Once upon a time, I worked at a hosting company… sadly, after a hardware upgrade gone wrong, the database server behind a customer’s website was sitting open on a data center floor with a cracked motherboard during their launch event. We provided an overall yearly uptime better than three nines (99.9%, or 52 and half minutes per year of downtime) for that customer, but it didn’t matter because we failed when it mattered most.
Uptime nines aren’t too tough to calculate, but they’re kind of unforgiving. Let’s start with a simple goal, 99% availability. Two nines gives you 1.68 hours of downtime per week — that’s a pretty reasonable maintenance period. Lots of tasks could be completed in that time, and if you’re measuring monthly or yearly there’s time to do big projects.
However, five nines has been the goal for a lot of my career, 99.999% uptime. Now your weekly budget is six seconds… there’s no regular patching under this kind of maintenance goal.
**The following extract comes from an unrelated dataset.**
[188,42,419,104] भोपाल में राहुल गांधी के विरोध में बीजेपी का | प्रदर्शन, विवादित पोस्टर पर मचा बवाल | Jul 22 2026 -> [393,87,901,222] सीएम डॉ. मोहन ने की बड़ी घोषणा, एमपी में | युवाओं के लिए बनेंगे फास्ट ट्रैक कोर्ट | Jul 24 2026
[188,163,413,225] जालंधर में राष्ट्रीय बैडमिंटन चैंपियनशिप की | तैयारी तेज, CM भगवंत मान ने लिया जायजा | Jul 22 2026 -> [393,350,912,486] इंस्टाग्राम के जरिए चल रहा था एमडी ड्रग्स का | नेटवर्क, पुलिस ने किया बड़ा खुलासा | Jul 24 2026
A lot of ways have been proposed to tackle that, including rethinking what’s actually under the stringent SLA, clustering systems, and containerized micro services. Something from that menu is required (but not solely sufficient!) to consider a five nines goal.
Downtime during a customer’s desired usage hours hurts more than downtime when that customer is sleeping. So what’s the nines measurement look like if core hours downtime is weighted appropriately? A global business technically has customer usage hours all the time, but most businesses aren’t as global as all that. They’ve got core hours, where the majority of activity is happening. Still, there’s a lot of variance, so let’s keep it simple at first: a single timezone, with a forty hour work week. Now a two nines maintenance budget has dropped from 1.68 hours a week to 1.28 hours a week. It’s still manageable to keep systems patched, but the window is tightening.
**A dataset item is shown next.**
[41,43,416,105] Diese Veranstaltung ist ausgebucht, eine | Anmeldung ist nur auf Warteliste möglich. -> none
North American operations turns the screw again — four timezones makes the eight hour work day into an eleven hour day. Two nines is now 1.13 hours a week, and five nines is 3.5 minutes a year.
And that’s whycome the vast complexity of modern architecture exists: containerized micro services, infrastructure and functions as services, elastically scaled clouds across multiple layers and vendors with concomitant visibility gaps. To be clear, none of that prevents downtime, it just makes it possible to design for downtime avoidance.
One other trick in the playbook is worth mentioning… simply paying out. Companies with 100% SLAs on a component aren’t necessarily designing for nuclear reactor levels of uptime, maybe they’re just writing checks to cover their maintenance.